People living and coping with borderline personality disorder (BPD) are often dealing with other mental health disorders at the same time. Health conditions that co-occur is called comorbidity.
Borderline personality disorder is comorbid with depression more often than anything else. Estimates of how often depression accompanies BPD range from 70-100 percent of the time. Other accompanying disorders are substance use (35 percent), narcissism (25 percent), eating disorders (25 percent), bipolar disorder (15 percent) and histrionic personality disorder, though no one is sure how often this coexists with BPD.
Drugs and alcohol can quickly and easily numb unpleasant and hard to manage emotions. Since the person with BPD struggles greatly with relationships and emotional outbursts this problem is not unusual.

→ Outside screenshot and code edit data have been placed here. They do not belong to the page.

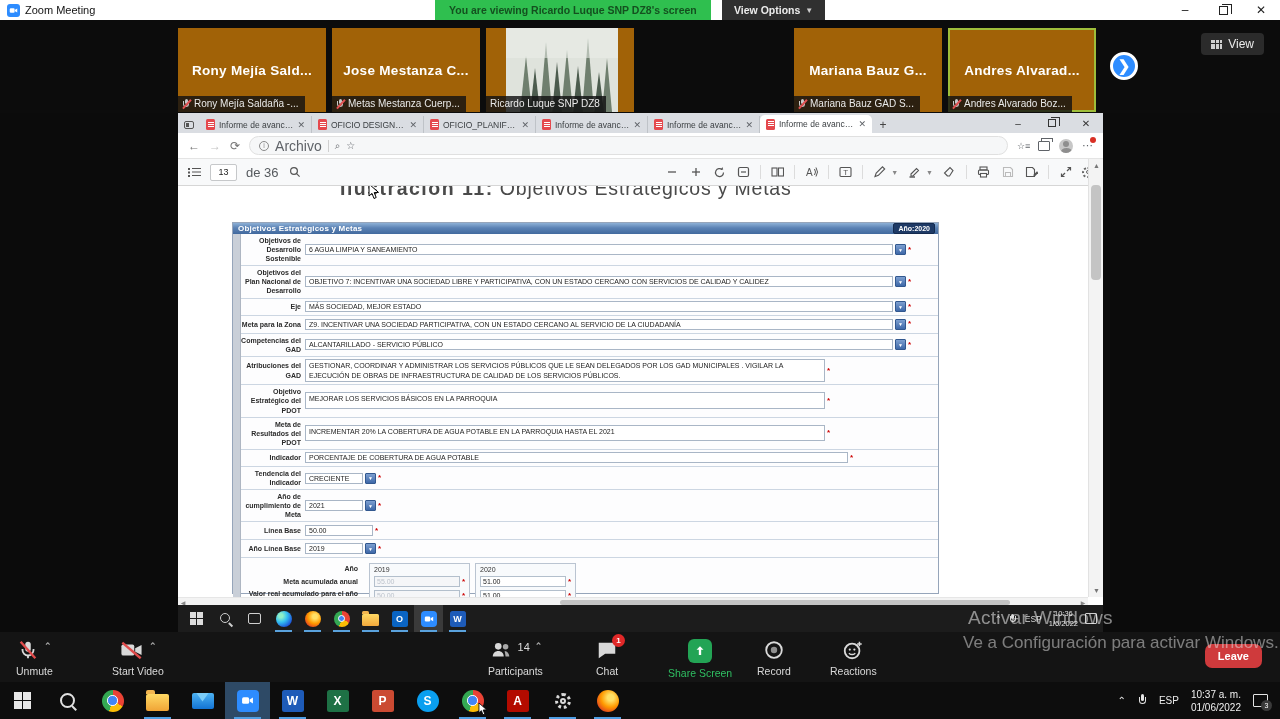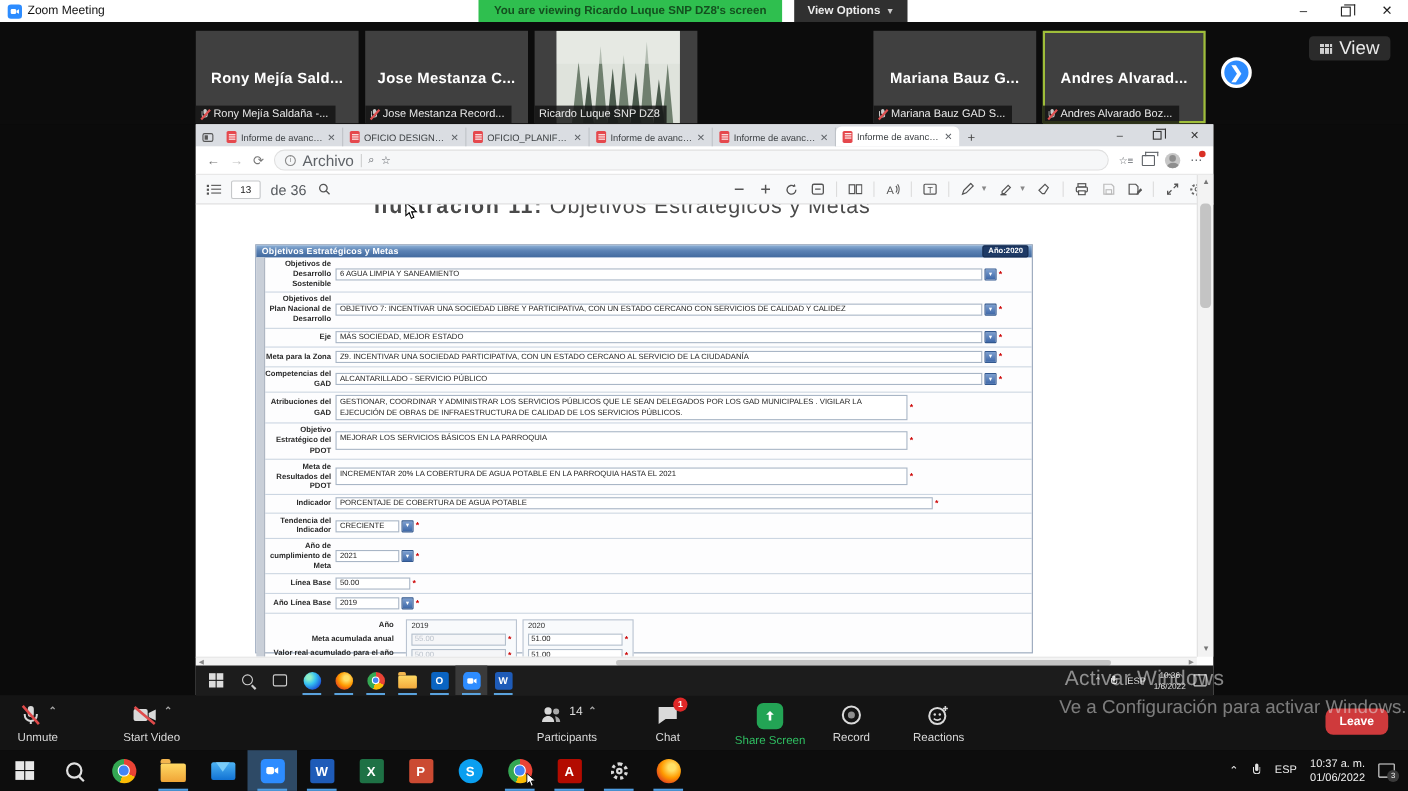"View" .view-btn { font-size: 17px -> 12px }
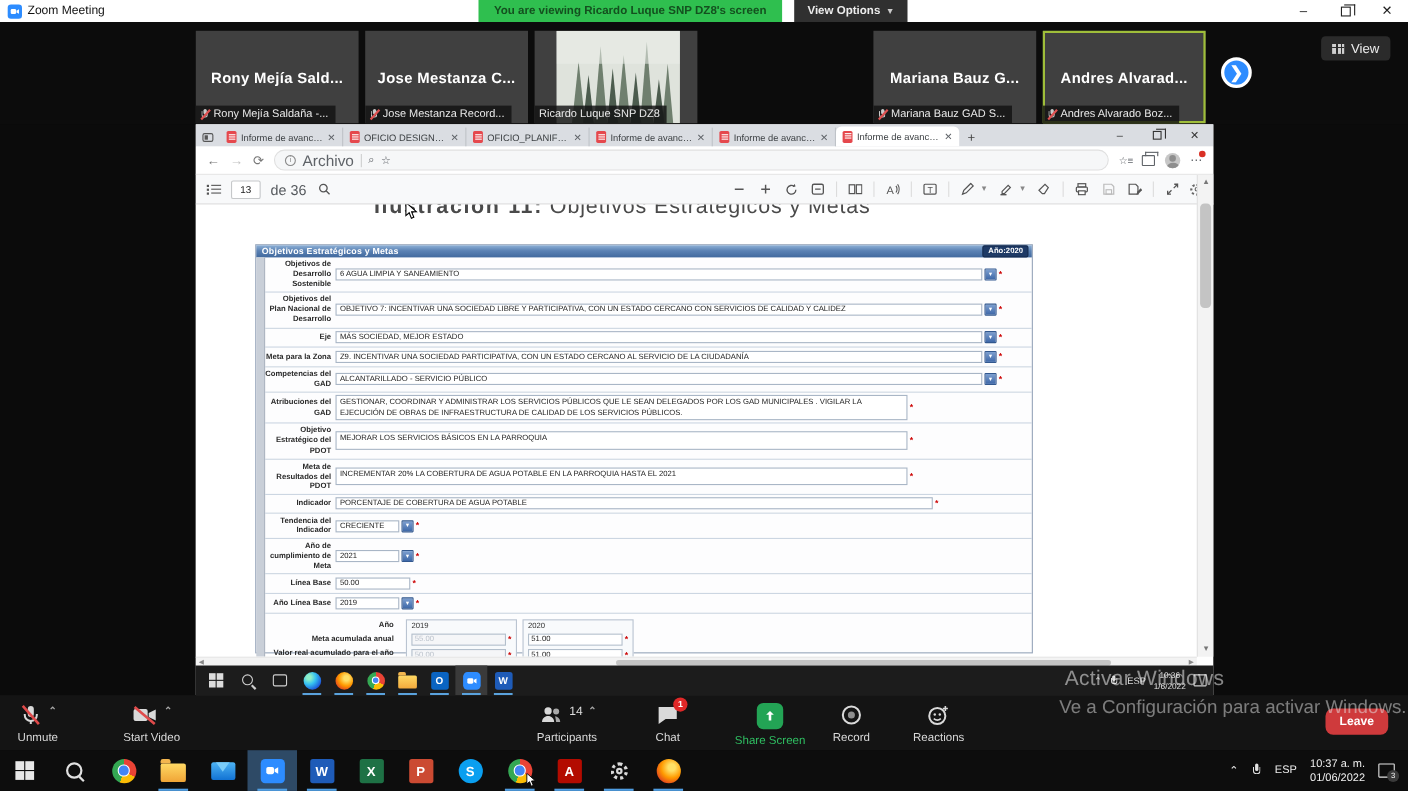"Rony Mejía Sald..." .tile { background: #404040 -> #a16207 }
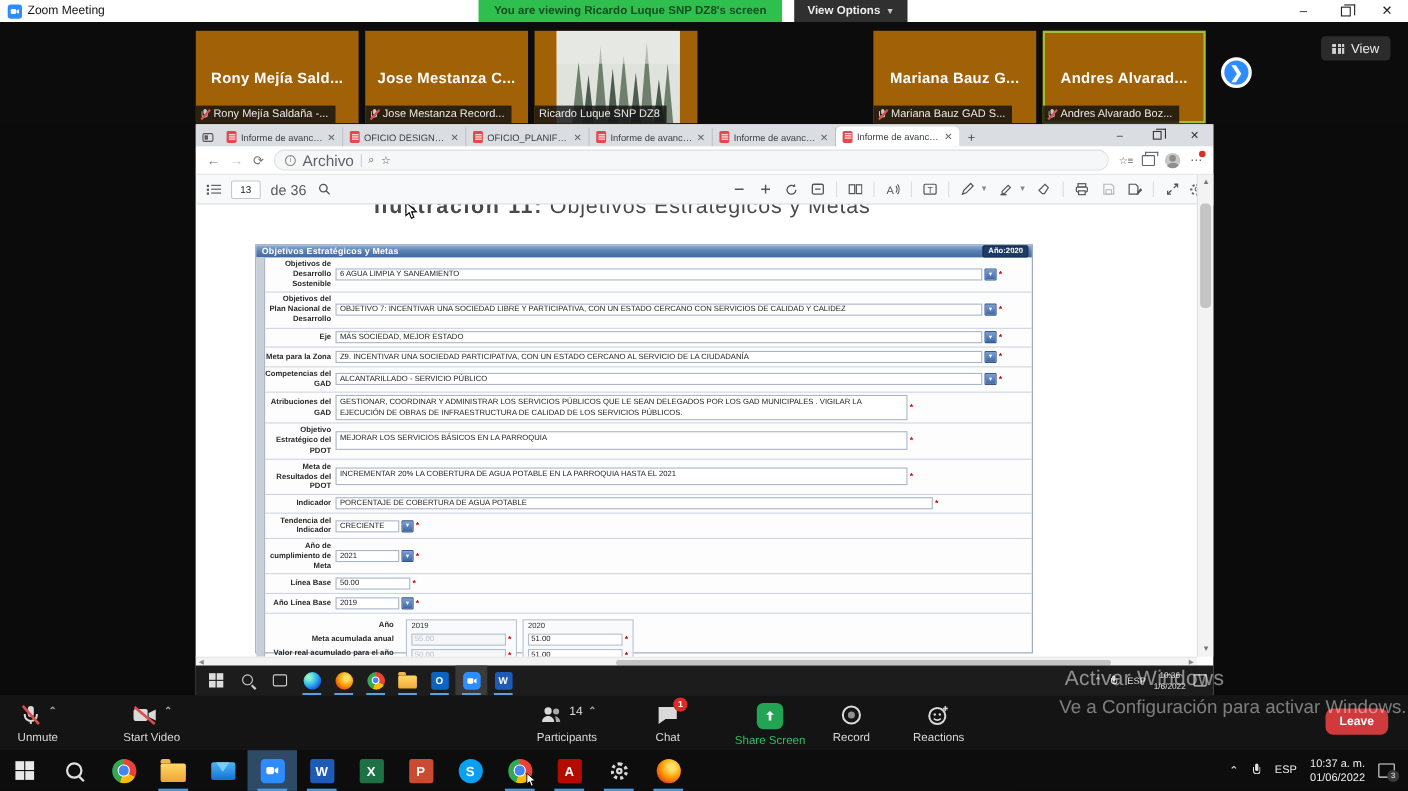"Jose Mestanza Record..." span { text: Jose Mestanza Record -> Metas Mestanza Cuerp }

When substance abuse is present it’s best to seek out help for that problem, at least concurrently with BPD treatment. It would be ideal to deal with the substance abuse before attempting to work on BPD, but the truth is that BPD is often an underlying driver for substance abuse. Thus, if the person addresses only the substance use, they may simply turn to some other maladaptive forms of coping.
Eating disorders can be a way to gain control, something very important to the person with BPD. They can also be an outlet for self-injury. Whatever the reason, eating disorders are inherently life-threatening.
Anorexia is essentially self-induced starvation. Bulimia is usually a binge and purge form of disordered eating. The person will eat normally, or even large amounts, but will attempt to compensate for it through self-induced vomiting, laxatives or over-exercise. In addition to weakening health the constant vomiting can also do permanent damage to the stomach and teeth.
Around one third of those with BPD also struggle with NPD. Individuals with this condition need near-constant affirmation, unique treatment and reinforcement of their own superiority. Part of narcissism is an inability to empathize with others. Sympathy is the ability to feel with or for another person, while empathy is the ability to put oneself in another person’s shoes and imagine life from their perspective. This is quite beyond the person with NPD.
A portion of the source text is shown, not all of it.